## About this exercise
Locate the word "font" in the data below, then copy every line that holds it.

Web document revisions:
<<<<

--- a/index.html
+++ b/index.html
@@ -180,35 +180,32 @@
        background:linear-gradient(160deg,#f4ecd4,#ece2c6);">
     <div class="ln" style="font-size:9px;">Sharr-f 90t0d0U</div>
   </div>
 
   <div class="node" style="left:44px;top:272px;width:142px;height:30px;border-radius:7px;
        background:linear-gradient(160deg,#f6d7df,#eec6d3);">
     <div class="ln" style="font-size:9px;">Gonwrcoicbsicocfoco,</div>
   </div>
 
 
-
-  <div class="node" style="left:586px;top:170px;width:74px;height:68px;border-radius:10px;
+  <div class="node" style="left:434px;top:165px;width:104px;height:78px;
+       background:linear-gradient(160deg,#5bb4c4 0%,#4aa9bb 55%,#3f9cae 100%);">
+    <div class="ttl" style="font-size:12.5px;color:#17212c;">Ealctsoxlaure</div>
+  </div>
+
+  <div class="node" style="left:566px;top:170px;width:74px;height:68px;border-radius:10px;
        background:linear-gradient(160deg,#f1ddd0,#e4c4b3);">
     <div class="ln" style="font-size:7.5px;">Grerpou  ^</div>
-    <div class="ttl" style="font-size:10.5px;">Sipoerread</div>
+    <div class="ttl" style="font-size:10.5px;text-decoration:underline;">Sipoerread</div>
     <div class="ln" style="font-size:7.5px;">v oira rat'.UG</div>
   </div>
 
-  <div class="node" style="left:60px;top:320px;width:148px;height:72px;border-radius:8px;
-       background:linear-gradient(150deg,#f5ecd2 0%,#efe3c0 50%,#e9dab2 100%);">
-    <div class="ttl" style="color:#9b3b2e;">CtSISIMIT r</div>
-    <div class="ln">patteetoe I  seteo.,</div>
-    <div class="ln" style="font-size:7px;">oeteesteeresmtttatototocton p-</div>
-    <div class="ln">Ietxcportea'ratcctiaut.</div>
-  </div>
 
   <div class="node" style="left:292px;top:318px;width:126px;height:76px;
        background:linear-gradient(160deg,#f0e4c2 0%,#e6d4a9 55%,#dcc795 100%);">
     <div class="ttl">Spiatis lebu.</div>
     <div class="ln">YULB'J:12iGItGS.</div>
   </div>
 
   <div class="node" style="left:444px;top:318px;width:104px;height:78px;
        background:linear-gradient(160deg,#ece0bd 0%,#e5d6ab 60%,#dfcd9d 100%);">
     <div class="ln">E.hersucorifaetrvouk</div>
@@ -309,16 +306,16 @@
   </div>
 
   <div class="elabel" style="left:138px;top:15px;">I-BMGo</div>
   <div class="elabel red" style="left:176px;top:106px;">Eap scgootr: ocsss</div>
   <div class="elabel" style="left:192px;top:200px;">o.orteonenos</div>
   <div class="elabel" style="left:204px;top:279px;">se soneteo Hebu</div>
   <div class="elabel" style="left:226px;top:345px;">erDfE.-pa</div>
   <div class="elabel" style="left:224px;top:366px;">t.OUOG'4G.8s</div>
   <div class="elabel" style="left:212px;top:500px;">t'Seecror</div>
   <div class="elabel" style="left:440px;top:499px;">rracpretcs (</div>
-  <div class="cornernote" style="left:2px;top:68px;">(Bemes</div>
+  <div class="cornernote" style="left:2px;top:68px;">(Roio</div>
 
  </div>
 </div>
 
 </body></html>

>>>>

## Written solution
     <div class="ln" style="font-size:9px;">Sharr-f 90t0d0U</div>
     <div class="ln" style="font-size:9px;">Gonwrcoicbsicocfoco,</div>
+    <div class="ttl" style="font-size:12.5px;color:#17212c;">Ealctsoxlaure</div>
     <div class="ln" style="font-size:7.5px;">Grerpou  ^</div>
-    <div class="ttl" style="font-size:10.5px;">Sipoerread</div>
+    <div class="ttl" style="font-size:10.5px;text-decoration:underline;">Sipoerread</div>
     <div class="ln" style="font-size:7.5px;">v oira rat'.UG</div>
-    <div class="ln" style="font-size:7px;">oeteesteeresmtttatototocton p-</div>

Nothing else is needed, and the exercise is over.